Summary
BeOne Medicines Ltd. (ONC) announced a significant regulatory milestone as the China National Medical Products Administration (NMPA) has accepted a supplemental new drug application (sNDA) for REVLIMID® (lenalidomide) in combination with rituximab. This application seeks approval for the treatment of patients suffering from relapsed or refractory indolent lymphoma, specifically follicular lymphoma or marginal zone lymphoma. This represents a potential expansion of REVLIMID's therapeutic indications in China beyond its current approvals for multiple myeloma.
Key Highlights
- 1NMPA acceptance of sNDA for REVLIMID in combination with rituximab for relapsed/refractory indolent lymphoma (follicular lymphoma, marginal zone lymphoma).
- 2This sNDA aims to expand REVLIMID's approved indications in China.

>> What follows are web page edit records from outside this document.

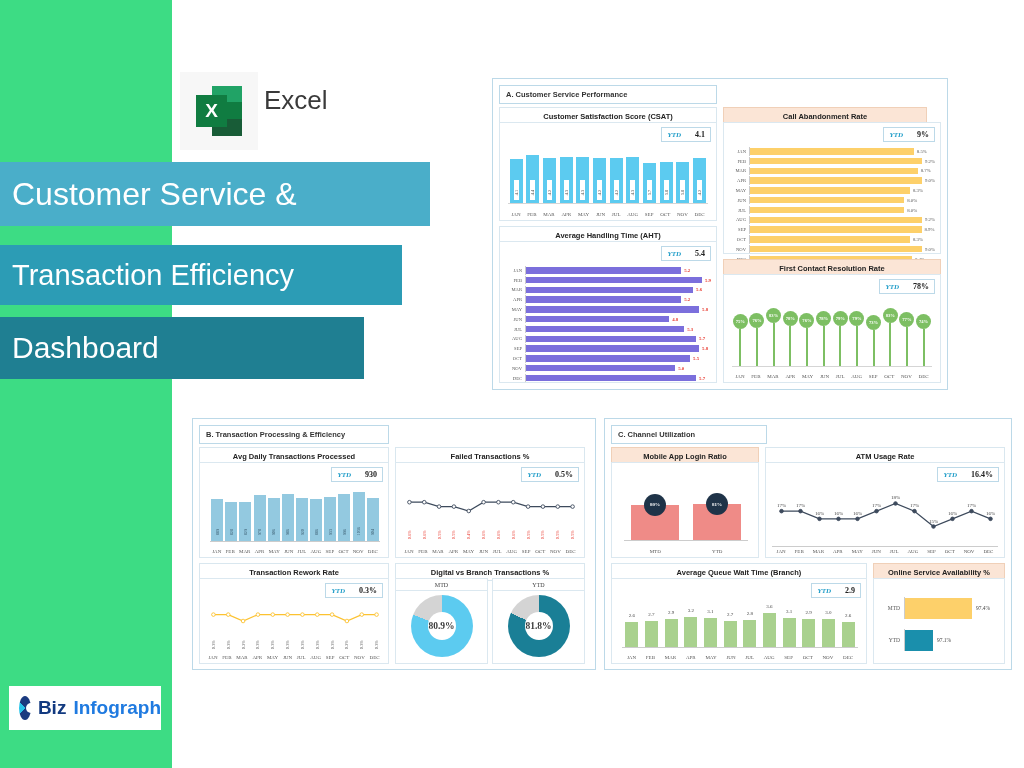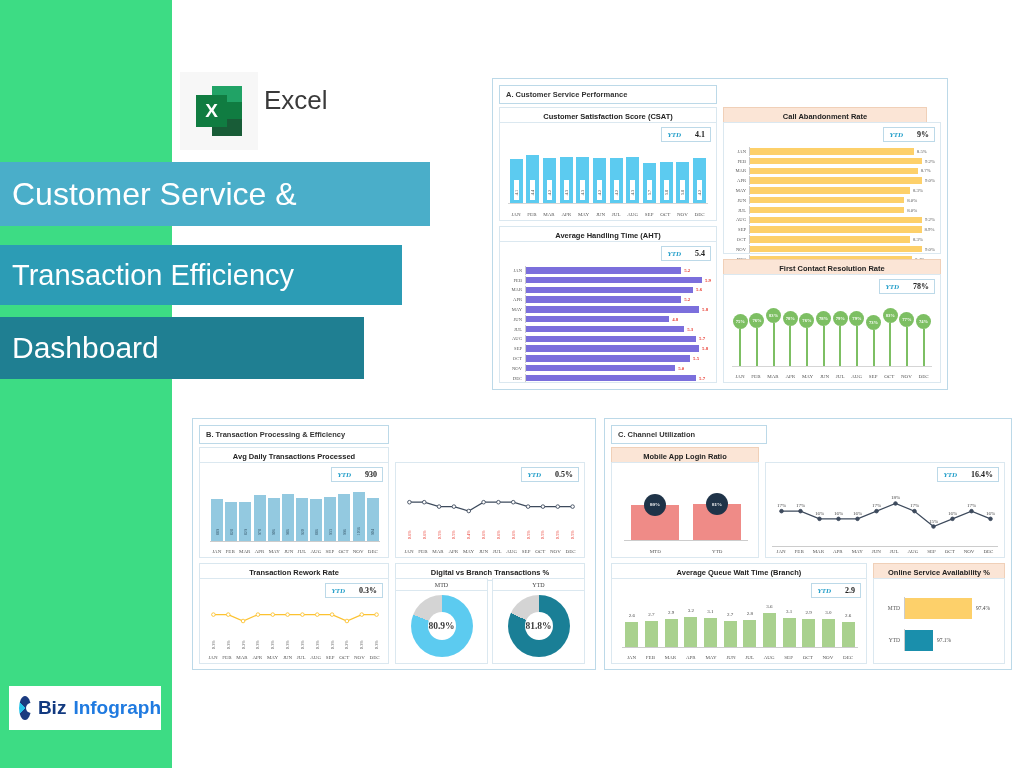--- a/index.html
+++ b/index.html
@@ -526,6 +526,7 @@
       </div>
   </div>
 
+  <div class="chart-title" style="position:absolute;left:202px;top:28px;width:190px;">Failed Transactions %</div>
   <div class="card" style="position:absolute;left:202px;top:43px;width:190px;height:96px;">
     <div class="ytd">
       <span class="lbl">YTD</span>

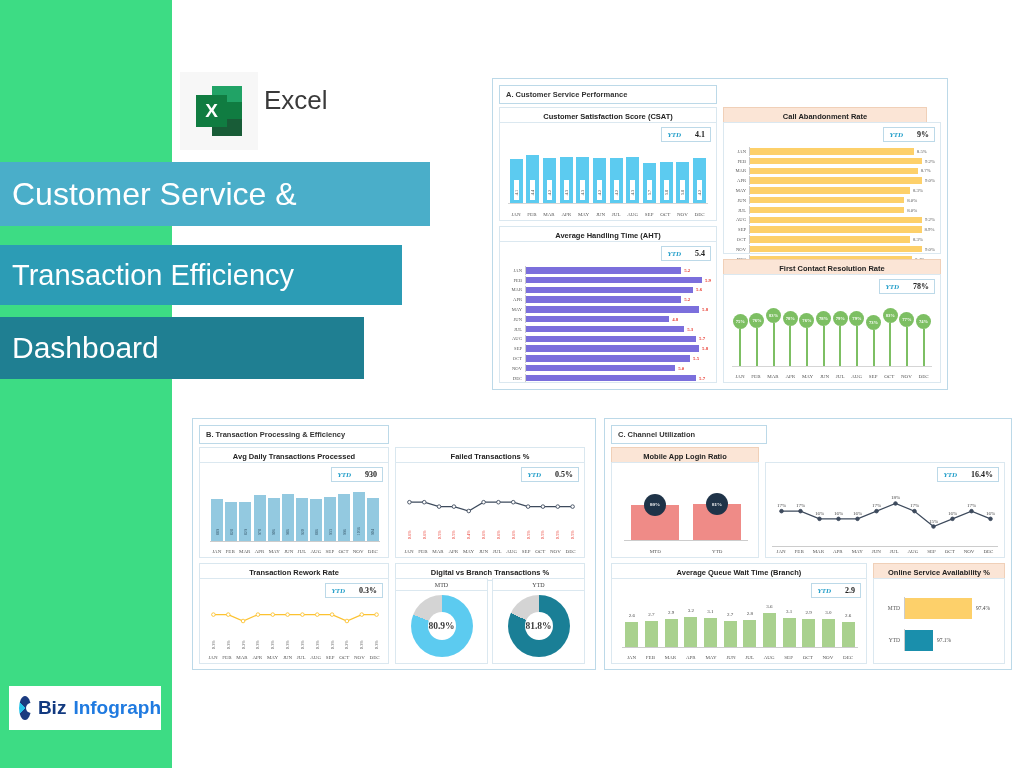--- a/index.html
+++ b/index.html
@@ -668,6 +668,7 @@
       </div>
   </div>
 
+  <div class="chart-title" style="position:absolute;left:160px;top:28px;width:240px;">ATM Usage Rate</div>
   <div class="card" style="position:absolute;left:160px;top:43px;width:240px;height:96px;">
     <div class="ytd">
       <span class="lbl">YTD</span>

- 3REVLIMID is already approved in China for multiple myeloma (since 2013) with label expansions in 2018.
- 4The drug is marketed in China by BeiGene under an exclusive license from Celgene Logistics Sarl (a Bristol-Myers Squibb company).
- 5This development signals potential new revenue streams and market opportunities for BeiGene in the Chinese oncology market.
- 6The filing includes the full press release announcing this regulatory update as an exhibit.